A jury convicted Anderson of first-degree kidnapping with the use of a deadly weapon and four counts of sexual assault with the use of a deadly weapon. Anderson appealed, and the court of appeals affirmed. Anderson v. State, No. 75776-COA, 2019 WL 6247674 (Nev. Ct. App. Nov. 21, 2019) (Order of Affirmance). The remittitur issued on December 16, 2019. Anderson filed a first postconviction habeas petition in January 2022, asserting generally that he received ineffective assistance of counsel. The district court denied the petition as bare and procedurally barred. Anderson filed another petition in April 2023, arguing that counsel provided ineffective assistance in several regards and that COVID-19 restrictions at the prison provided good cause to excuse the procedural bars. The district court agreed that Anderson had shown good cause but concluded that he had not shown ineffective assistance and denied the petition.
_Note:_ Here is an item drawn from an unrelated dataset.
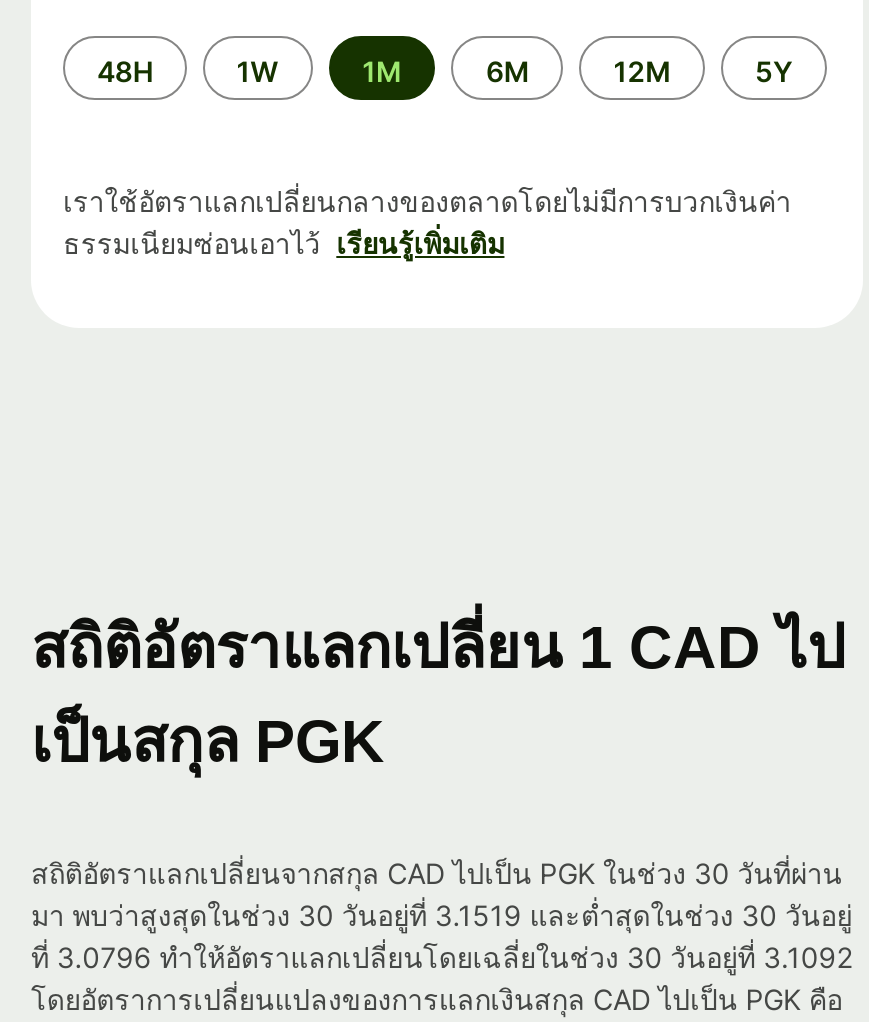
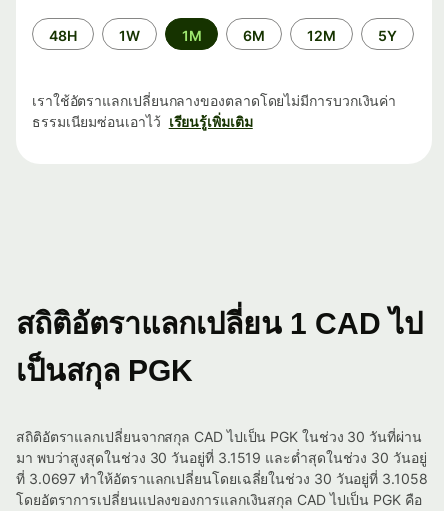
- ที่ 3.0796 ทำให้อัตราแลกเปลี่ยนโดยเฉลี่ยในช่วง 30 วันอยู่ที่ 3.1092
+ ที่ 3.0697 ทำให้อัตราแลกเปลี่ยนโดยเฉลี่ยในช่วง 30 วันอยู่ที่ 3.1058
Anderson's postconviction habeas petition was untimely because it was filed three years after remittitur issued on appeal from the judgment of conviction. See NRS 34.726(1). Anderson's petition was also successive because he had previously filed a postconviction habeas petition and an abuse of the writ because he asserted new claims. See NRS 34.810(3). Thus, Anderson's petition was procedurally barred absent a demonstration of good cause and actual prejudice. See NRS 34.726(1); NRS 34.810(4). Good cause requires showing “an impediment external to the defense prevented [Anderson] from complying with the state procedural default rules.” Hathaway v. State, 119 Nev. 248, 252, 71 P.3d 503, 506 (2003). “An impediment external to the defense may be demonstrated by a showing that the factual or legal basis for a claim was not reasonably available to counsel, or that some interference by officials, made compliance impracticable.” Id. (internal quotation marks omitted).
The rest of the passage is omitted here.